Task prompt :: Your task is to transcribe all of the data below exactly, omitting the images.
##### Data supplied
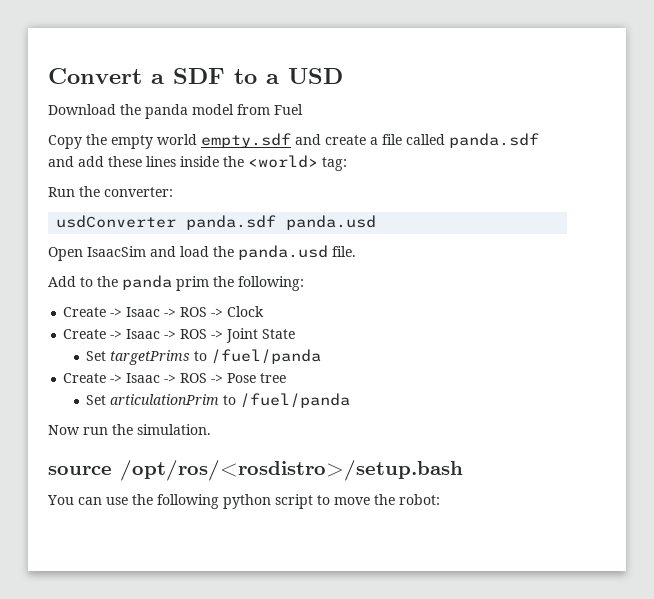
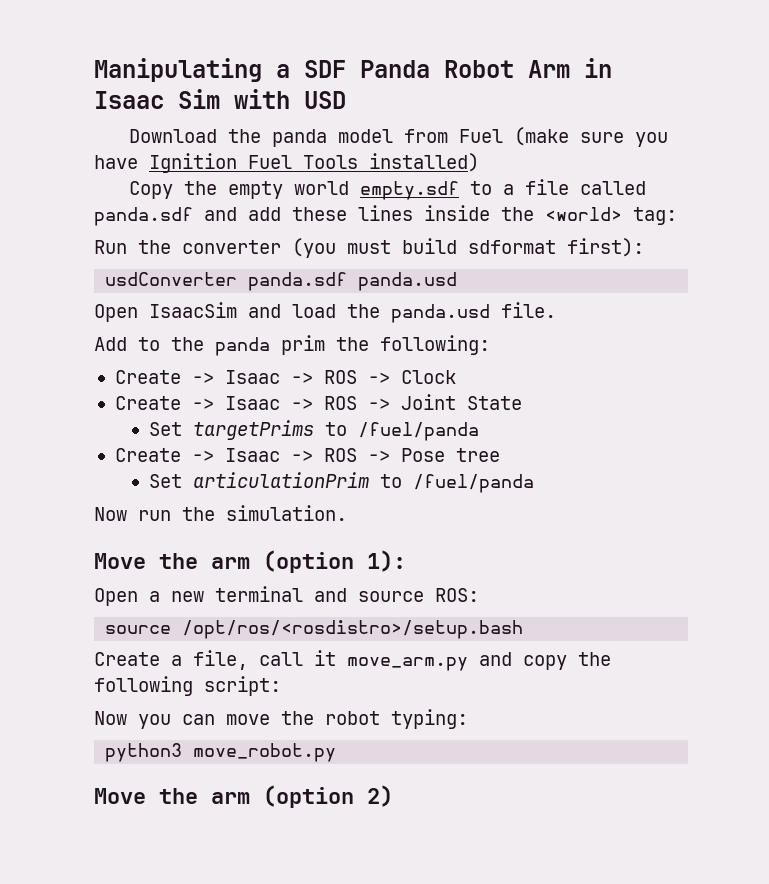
- Convert a SDF to a USD
+ Manipulating a SDF Panda Robot Arm in Isaac Sim with USD
- Download the panda model from Fuel
+ Download the panda model from Fuel (make sure you have Ignition Fuel Tools installed)
- Copy the empty world empty.sdf and create a file called panda.sdf and add these lines inside the <world> tag:
+ Copy the empty world empty.sdf to a file called panda.sdf and add these lines inside the <world> tag:
- Run the converter:
+ Run the converter (you must build sdformat first):
+ Move the arm (option 1):
+ Open a new terminal and source ROS:
  source /opt/ros/<rosdistro>/setup.bash
- You can use the following python script to move the robot:
+ Create a file, call it move_arm.py and copy the following script:
+ Now you can move the robot typing:
+ python3 move_robot.py
+ Move the arm (option 2)

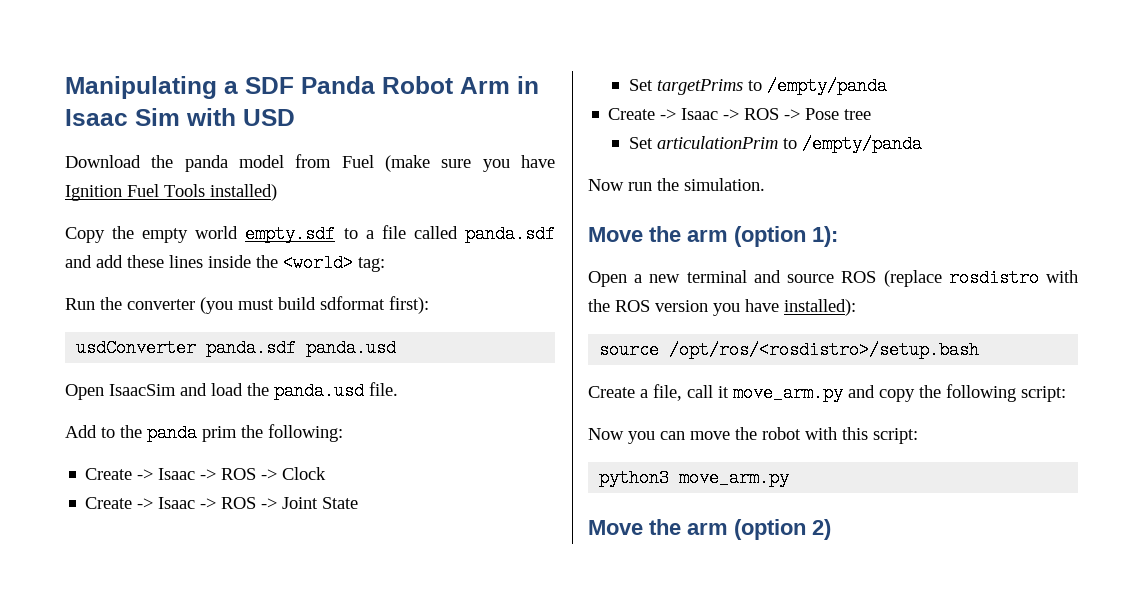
- Set targetPrims to /fuel/panda
+ Set targetPrims to /empty/panda
- Set articulationPrim to /fuel/panda
+ Set articulationPrim to /empty/panda
- Open a new terminal and source ROS:
+ Open a new terminal and source ROS (replace rosdistro with the ROS version you have installed):
- Now you can move the robot typing:
+ Now you can move the robot with this script:
- python3 move_robot.py
+ python3 move_arm.py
##########
Response to this task ::
- Convert a SDF to a USD
+ Manipulating a SDF Panda Robot Arm in Isaac Sim with USD
- Download the panda model from Fuel
+ Download the panda model from Fuel (make sure you have Ignition Fuel Tools installed)
- Copy the empty world empty.sdf and create a file called panda.sdf and add these lines inside the <world> tag:
+ Copy the empty world empty.sdf to a file called panda.sdf and add these lines inside the <world> tag:
- Run the converter:
+ Run the converter (you must build sdformat first):
+ Move the arm (option 1):
+ Open a new terminal and source ROS:
  source /opt/ros/<rosdistro>/setup.bash
- You can use the following python script to move the robot:
+ Create a file, call it move_arm.py and copy the following script:
+ Now you can move the robot typing:
+ python3 move_robot.py
+ Move the arm (option 2)

- Set targetPrims to /fuel/panda
+ Set targetPrims to /empty/panda
- Set articulationPrim to /fuel/panda
+ Set articulationPrim to /empty/panda
- Open a new terminal and source ROS:
+ Open a new terminal and source ROS (replace rosdistro with the ROS version you have installed):
- Now you can move the robot typing:
+ Now you can move the robot with this script:
- python3 move_robot.py
+ python3 move_arm.py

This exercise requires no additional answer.